Emily C. A. Snyder (born September 10, 1977) is an American theatre maker, actor, and novelist.  She is the co-founder and artistic director of Turn to Flesh Productions (TTF), a New York City theatre company, and the author of the Twelve Kingdoms fantasy series as well as Jane Austen parodies.  

Since 2008, she has focused primarily on the creation of new verse plays with vibrant roles for women.  She is a passionate advocate for women and those underrepresented in classical theatre, writing several articles on the need for better parity and representation in theatre.  

Snyder is a feminist and was raised Catholic.  At present, Snyder identifies as she/they and aromantic.

Early life and education 
Snyder was born in Amherst, Massachusetts, where her father, John L. Snyder was a student of computer programming, and her mother, Christine Enright Snyder managed the Newman Center.  She is the eldest of four children, attending several schools as her family moved up and down the Eastern Seaboard.

She graduated summa cum laude from Emerson College in Boston, Massachusetts, where she received her master's degree in theatre education.  She received her bachelor's degree from Franciscan University of Steubenville double majoring in English: Literature and Drama.

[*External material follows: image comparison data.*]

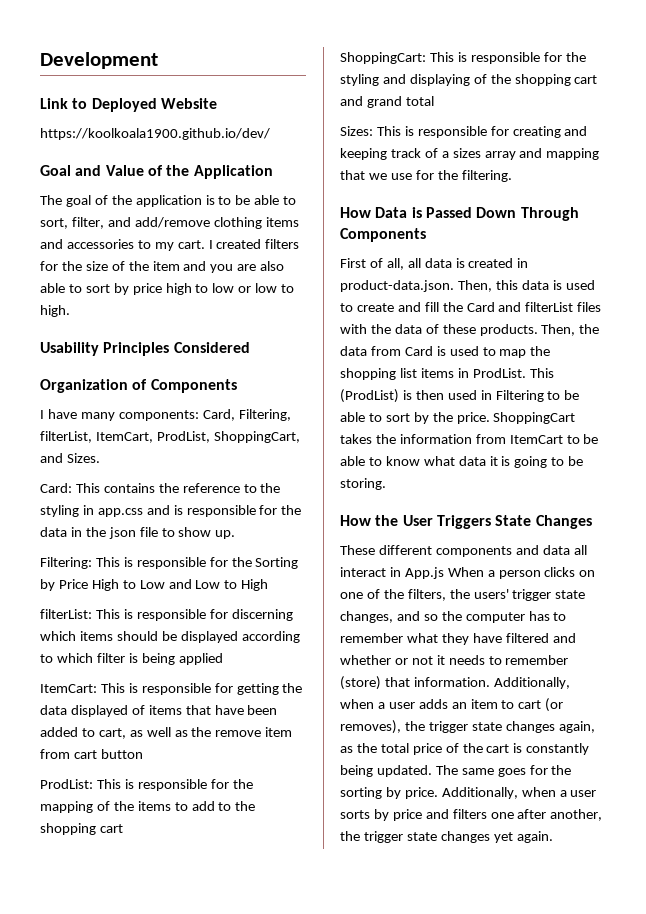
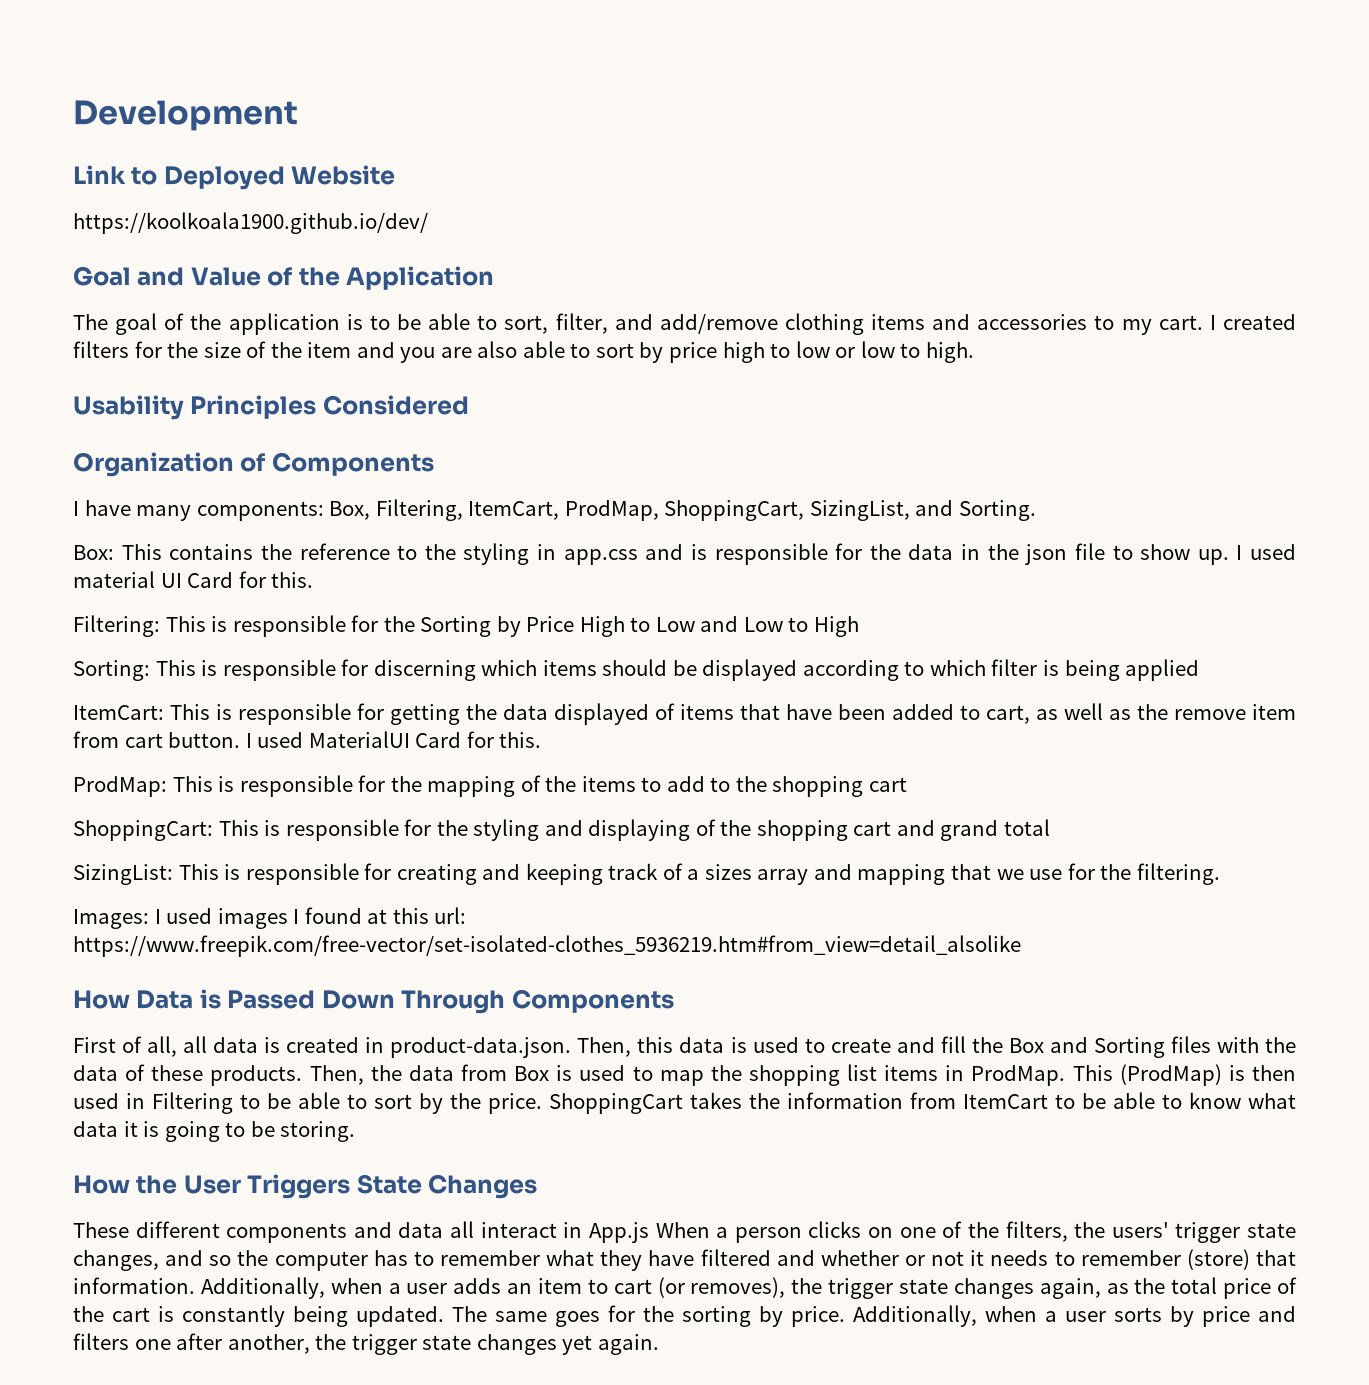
[202,409,291,421] [40,431,300,443] [40,453,100,463] [40,483,72,493] Card, Filtering, filterList, ItemCart, ProdList, ShoppingCart, and Sizes. // Card: -> [329,499,1036,521] [73,545,114,560] Box, Filtering, ItemCart, ProdMap, ShoppingCart, SizingList, and Sorting. // Box:
(236, 534) none -> [1236,544,1296,560] [73,571,314,588] I used material UI Card for this.
[40,609,92,619] filterList: -> [73,660,150,681] Sorting:
[100,749,143,759] [40,779,93,789] button // ProdList: -> [168,731,542,748] [73,776,167,797] button. I used MaterialUI Card for this. // ProdMap:
[340,126,373,136] Sizes: -> [73,864,173,885] SizingList:
(512, 176) none -> [73,907,467,929] [73,935,1021,957] // Images: I used images I found at this url: https://www.freepik.com/free-vector/set-isolated-clothes_5936219.htm#from_view=detail_alsolike
[466,302,574,312] Card and filterList -> [1008,1037,1165,1058] Box and Sorting
[404,346,433,356] Card -> [514,1066,550,1081] Box
[472,368,554,378] [340,389,399,403] ProdList. This (ProdList) -> [971,1064,1222,1086] ProdMap. This (ProdMap)

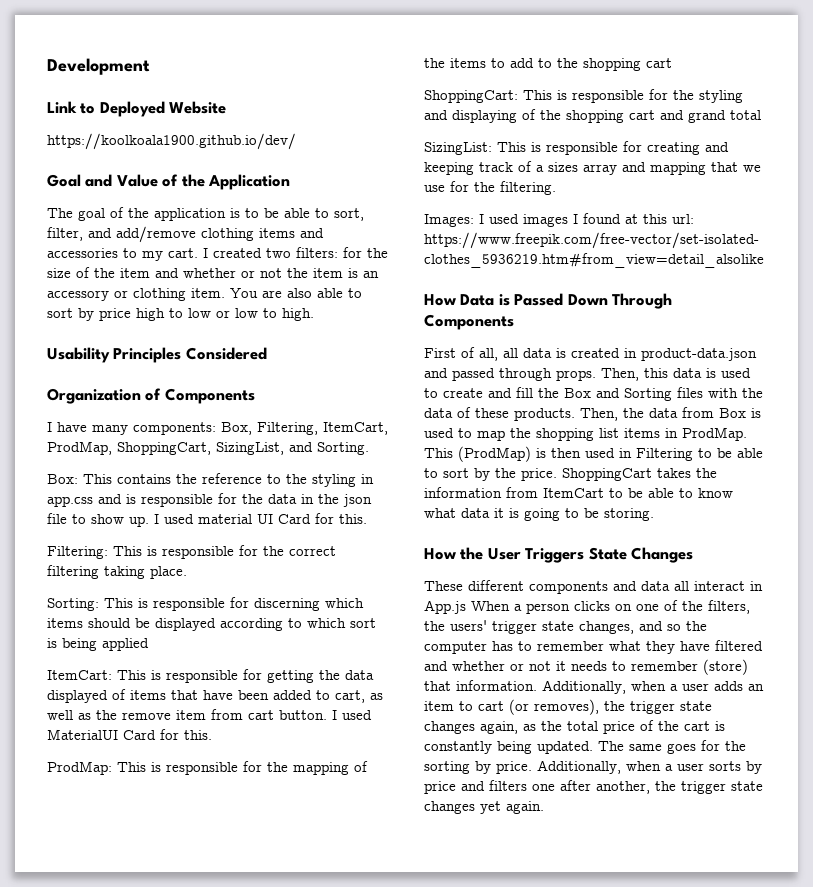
[73,341,129,358] filters -> [266,247,338,258] two filters:
[400,347,436,363] you -> [183,268,379,278] [47,288,258,301] whether or not the item is an accessory or clothing item. You
[420,616,860,637] Sorting by Price High to Low and Low to High -> [289,546,336,556] [47,565,187,579] correct filtering taking place.
[991,659,1038,676] filter -> [350,618,376,628] sort
[390,1037,572,1058] product-data.json. -> [641,348,757,361] [424,368,596,381] product-data.json and passed through props.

In 2000, Snyder trained in John Barton's approach to Shakespeare's verse with Vivian Heilbron and Bernard Lloyd, culminating in a performance in Stratford-upon-Avon, where she portrayed Rosalind from As You Like It.  She has since studied with the Shakespeare Forum in New York City, where she also taught writing and performing new verse.

Snyder is the host of Hamlet to Hamilton: Exploring Verse Drama, an education podcast laying out the tools of writing and performing new verse.

Shakespeare 
Snyder's first Shakespearean role was as Feste the Jester in Twelfth Night at University.  She has since gone on to direct 11 of Shakespeare's plays, including A Midsummer Night's Dream twice, and performed in 25 of his plays, including portraying Brutus in Julius Caesar and Prospero in The Tempest.  She has also appeared as Countess Olivia in Twelfth Night and Cordelia in King Lear through ChopBard podcast.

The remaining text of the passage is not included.